About this exercise - Your task is to repeat the entries below exactly and to leave their images out.

++++ Provided material

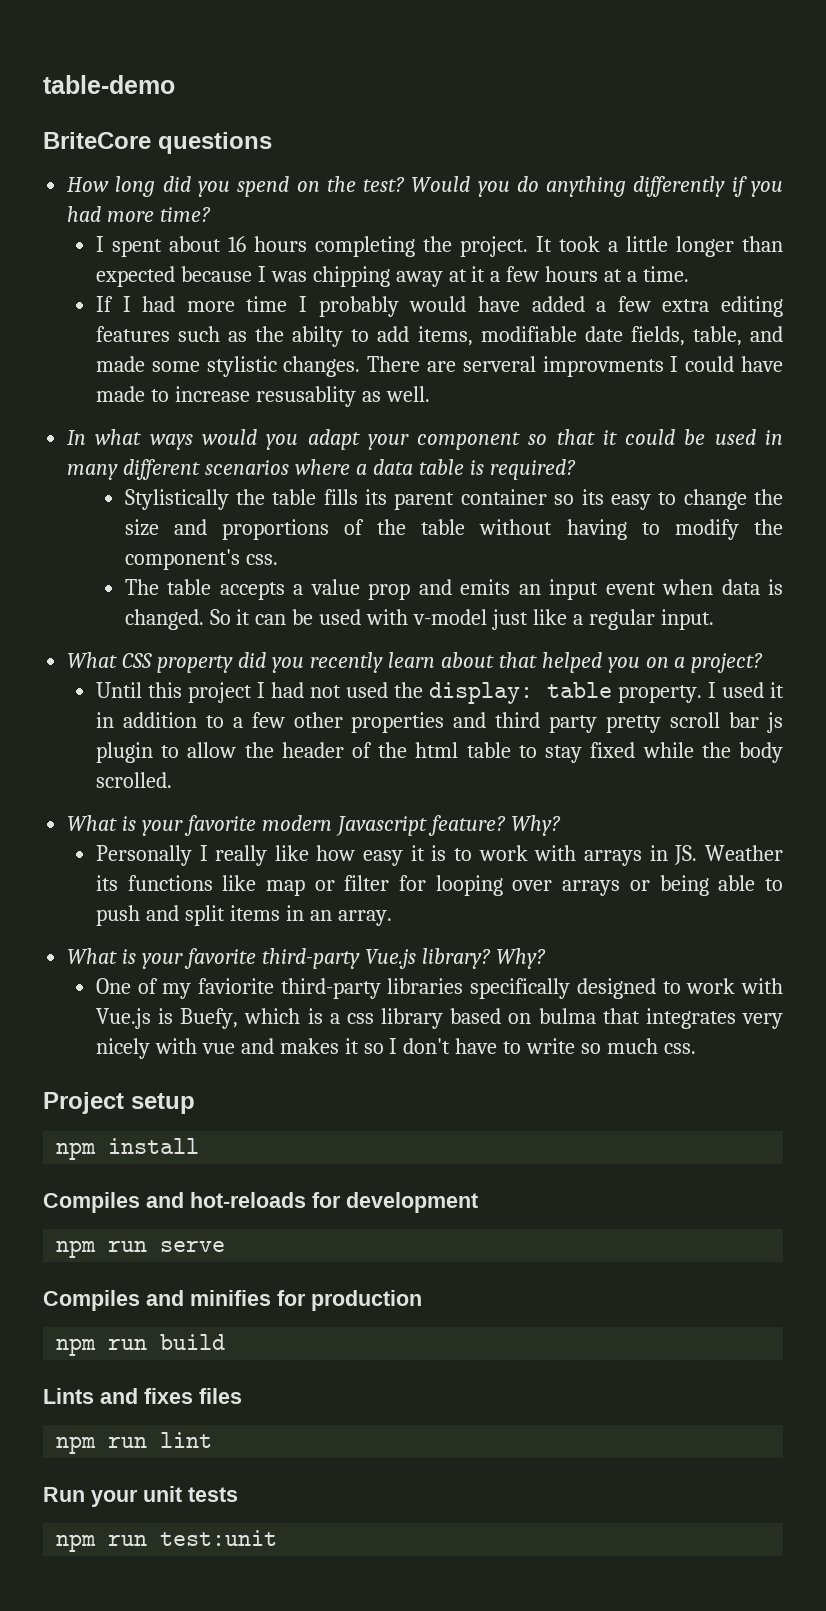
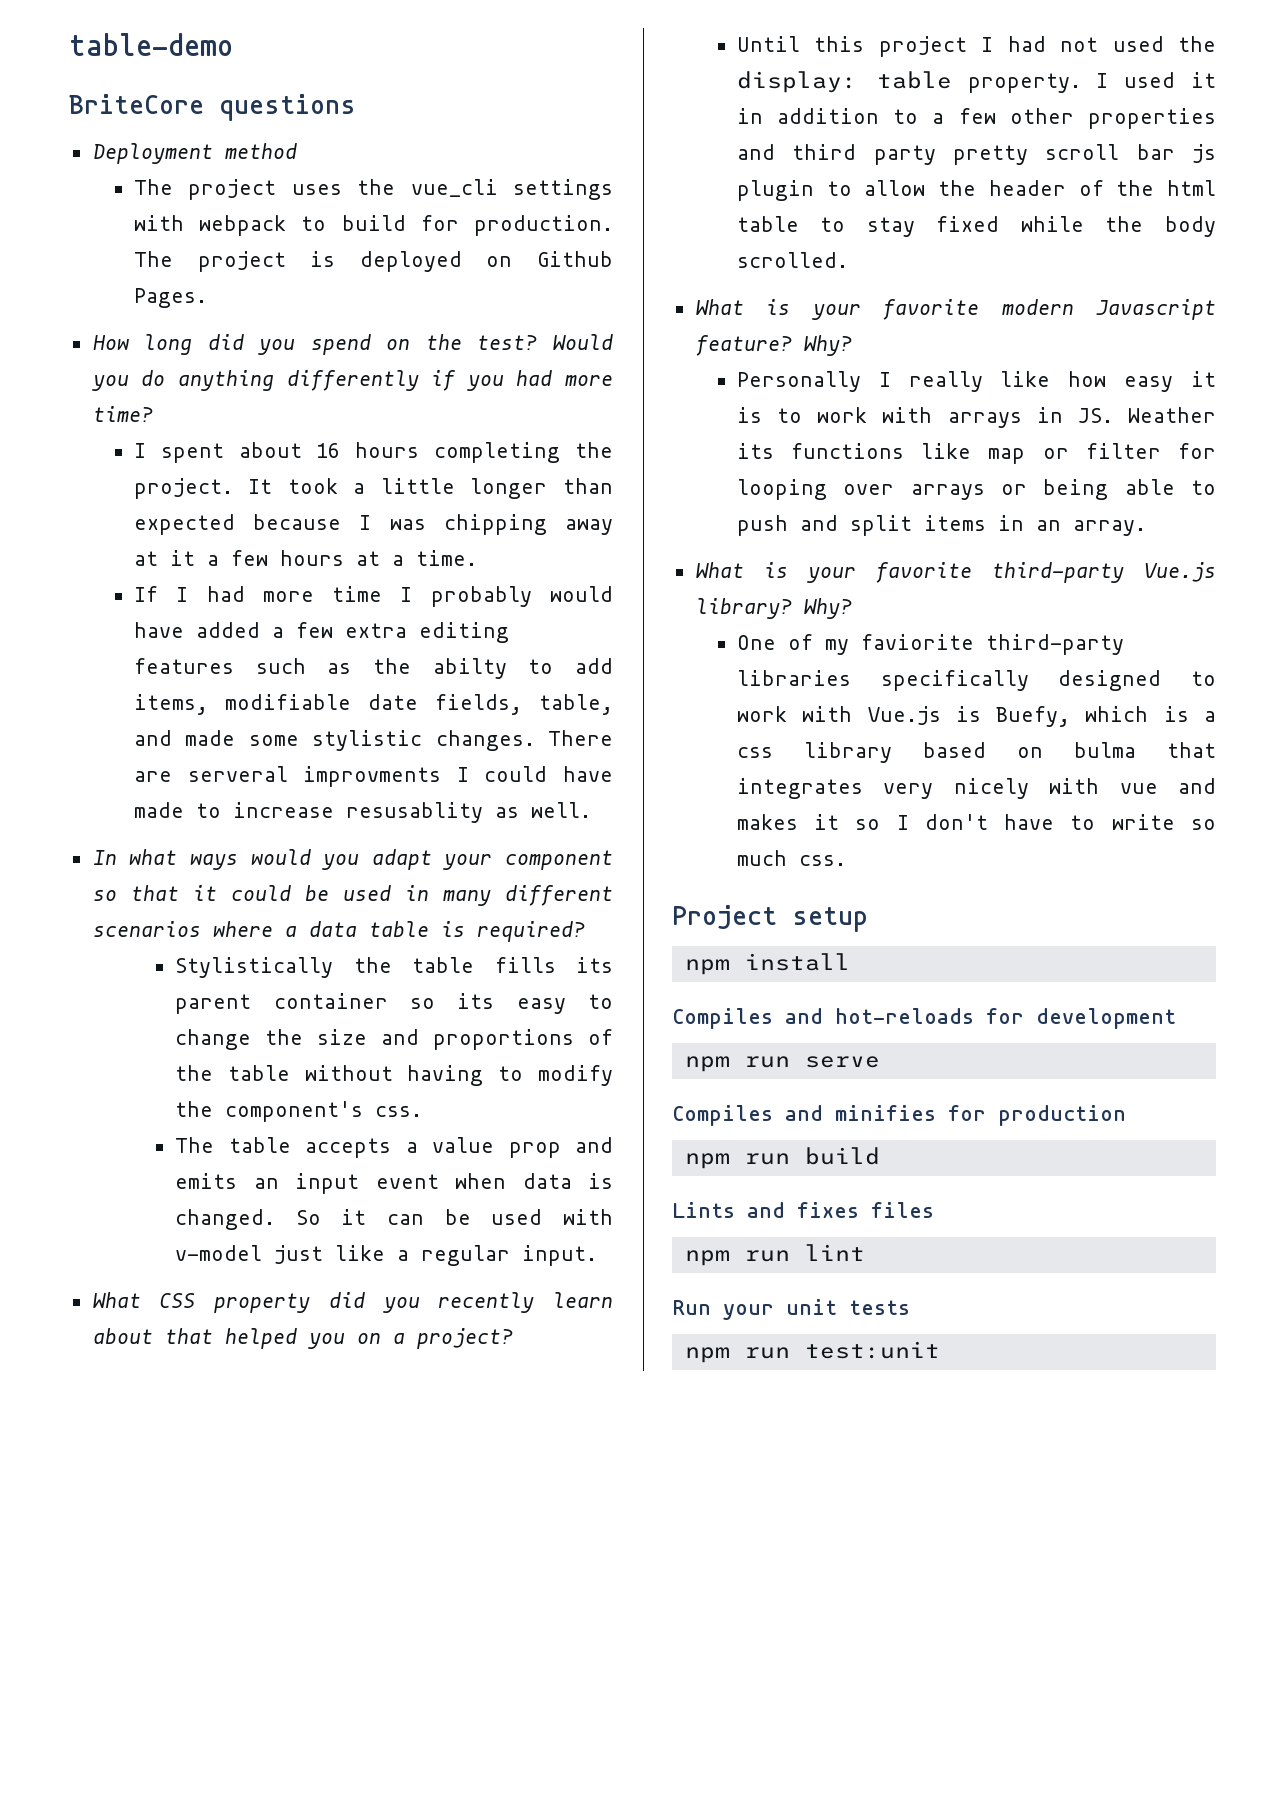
(272, 143) none -> [92,143,297,164] [133,179,613,200] [133,215,613,236] [133,251,613,272] [133,288,207,308] // Deployment method // The project uses the vue_cli settings with webpack to build for production. The project is deployed on Github Pages.

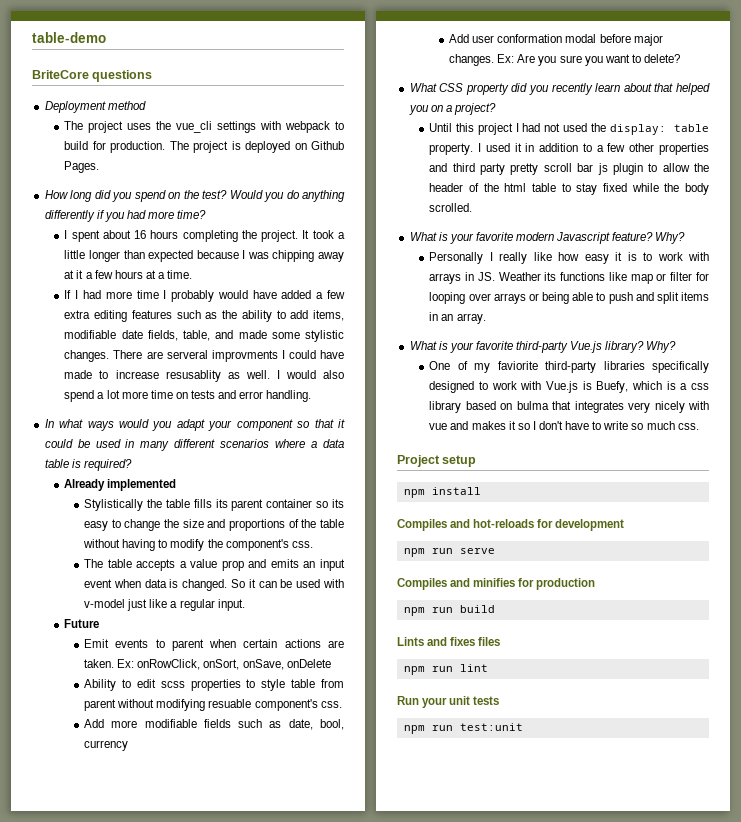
[432,658,507,679] abilty -> [241,310,272,322] ability
(591, 810) none -> [276,370,344,379] [64,390,312,402] I would also spend a lot more time on tests and error handling.
(585, 931) none -> [64,479,177,491] // Already implemented
(598, 1255) none -> [64,619,100,628] [84,639,344,651] [84,659,331,670] [84,679,344,691] [84,699,342,711] [84,719,344,730] [84,740,129,751] [449,34,663,46] [449,54,680,66] // Future // Emit events to parent when certain actions are taken. Ex: onRowClick, onSort, onSave, onDelete // Ability to edit scss properties to style table from parent without modifying resuable component's css. // Add more modifiable fields such as date, bool, currency // Add user conformation modal before major changes. Ex: Are you sure you want to delete?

++++++++

Solution to this task -
(272, 143) none -> [92,143,297,164] [133,179,613,200] [133,215,613,236] [133,251,613,272] [133,288,207,308] // Deployment method // The project uses the vue_cli settings with webpack to build for production. The project is deployed on Github Pages.

[432,658,507,679] abilty -> [241,310,272,322] ability
(591, 810) none -> [276,370,344,379] [64,390,312,402] I would also spend a lot more time on tests and error handling.
(585, 931) none -> [64,479,177,491] // Already implemented
(598, 1255) none -> [64,619,100,628] [84,639,344,651] [84,659,331,670] [84,679,344,691] [84,699,342,711] [84,719,344,730] [84,740,129,751] [449,34,663,46] [449,54,680,66] // Future // Emit events to parent when certain actions are taken. Ex: onRowClick, onSort, onSave, onDelete // Ability to edit scss properties to style table from parent without modifying resuable component's css. // Add more modifiable fields such as date, bool, currency // Add user conformation modal before major changes. Ex: Are you sure you want to delete?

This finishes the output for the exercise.